■ RECORDS FOR THIS TASK:
────────────────────────────────────────
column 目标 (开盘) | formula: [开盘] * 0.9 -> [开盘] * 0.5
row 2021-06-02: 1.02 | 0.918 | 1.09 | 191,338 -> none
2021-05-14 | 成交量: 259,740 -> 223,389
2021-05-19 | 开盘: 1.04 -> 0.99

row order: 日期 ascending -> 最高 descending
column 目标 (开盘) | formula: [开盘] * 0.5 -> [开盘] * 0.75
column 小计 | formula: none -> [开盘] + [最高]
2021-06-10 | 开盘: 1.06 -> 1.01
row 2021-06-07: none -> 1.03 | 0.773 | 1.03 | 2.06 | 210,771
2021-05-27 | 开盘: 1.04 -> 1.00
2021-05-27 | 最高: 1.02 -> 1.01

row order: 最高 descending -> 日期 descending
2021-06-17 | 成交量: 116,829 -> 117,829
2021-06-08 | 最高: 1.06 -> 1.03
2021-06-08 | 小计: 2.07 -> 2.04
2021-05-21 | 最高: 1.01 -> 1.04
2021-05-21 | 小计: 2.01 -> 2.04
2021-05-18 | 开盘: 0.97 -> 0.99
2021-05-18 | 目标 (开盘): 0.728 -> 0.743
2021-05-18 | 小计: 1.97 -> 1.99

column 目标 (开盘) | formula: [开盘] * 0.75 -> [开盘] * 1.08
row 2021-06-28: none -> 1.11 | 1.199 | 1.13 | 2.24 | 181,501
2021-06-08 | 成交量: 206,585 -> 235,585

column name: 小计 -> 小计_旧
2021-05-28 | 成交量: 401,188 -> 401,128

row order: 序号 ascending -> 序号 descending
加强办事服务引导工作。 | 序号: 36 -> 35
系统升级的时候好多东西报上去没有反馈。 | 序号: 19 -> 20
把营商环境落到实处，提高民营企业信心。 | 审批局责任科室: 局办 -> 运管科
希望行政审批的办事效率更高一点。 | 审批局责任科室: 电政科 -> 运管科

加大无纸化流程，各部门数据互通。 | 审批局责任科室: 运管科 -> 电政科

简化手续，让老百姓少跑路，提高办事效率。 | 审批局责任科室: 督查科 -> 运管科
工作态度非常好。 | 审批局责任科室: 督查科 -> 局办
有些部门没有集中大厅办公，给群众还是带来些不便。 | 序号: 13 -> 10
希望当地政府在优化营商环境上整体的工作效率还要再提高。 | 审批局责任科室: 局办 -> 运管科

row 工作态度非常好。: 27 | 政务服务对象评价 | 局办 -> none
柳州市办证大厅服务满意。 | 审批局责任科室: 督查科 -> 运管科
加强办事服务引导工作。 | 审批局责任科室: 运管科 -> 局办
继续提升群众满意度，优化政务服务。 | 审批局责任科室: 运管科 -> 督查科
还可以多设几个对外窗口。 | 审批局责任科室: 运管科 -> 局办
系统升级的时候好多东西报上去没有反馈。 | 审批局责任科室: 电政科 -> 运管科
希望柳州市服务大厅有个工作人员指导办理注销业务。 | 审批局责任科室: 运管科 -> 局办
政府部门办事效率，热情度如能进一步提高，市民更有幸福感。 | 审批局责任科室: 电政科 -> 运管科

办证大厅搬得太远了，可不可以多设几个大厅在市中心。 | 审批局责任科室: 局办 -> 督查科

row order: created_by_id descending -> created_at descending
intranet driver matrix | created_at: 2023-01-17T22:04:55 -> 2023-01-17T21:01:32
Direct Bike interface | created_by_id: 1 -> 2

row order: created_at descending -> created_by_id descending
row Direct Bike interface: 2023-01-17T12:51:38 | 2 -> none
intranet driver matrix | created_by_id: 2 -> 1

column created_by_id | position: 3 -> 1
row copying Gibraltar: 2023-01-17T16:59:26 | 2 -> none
────────────────────────────────────────
■ WORK REQUEST: From the records above, quote only the lines running from the line with "还可以多设几个对外窗口。 | 审批局责任科室: 运管科 -> 局办" to the line with "column created_by_id | position: 3 -> 1", both lines included.

■ ANSWER SECTION:
还可以多设几个对外窗口。 | 审批局责任科室: 运管科 -> 局办
系统升级的时候好多东西报上去没有反馈。 | 审批局责任科室: 电政科 -> 运管科
希望柳州市服务大厅有个工作人员指导办理注销业务。 | 审批局责任科室: 运管科 -> 局办
政府部门办事效率，热情度如能进一步提高，市民更有幸福感。 | 审批局责任科室: 电政科 -> 运管科

办证大厅搬得太远了，可不可以多设几个大厅在市中心。 | 审批局责任科室: 局办 -> 督查科

row order: created_by_id descending -> created_at descending
intranet driver matrix | created_at: 2023-01-17T22:04:55 -> 2023-01-17T21:01:32
Direct Bike interface | created_by_id: 1 -> 2

row order: created_at descending -> created_by_id descending
row Direct Bike interface: 2023-01-17T12:51:38 | 2 -> none
intranet driver matrix | created_by_id: 2 -> 1

column created_by_id | position: 3 -> 1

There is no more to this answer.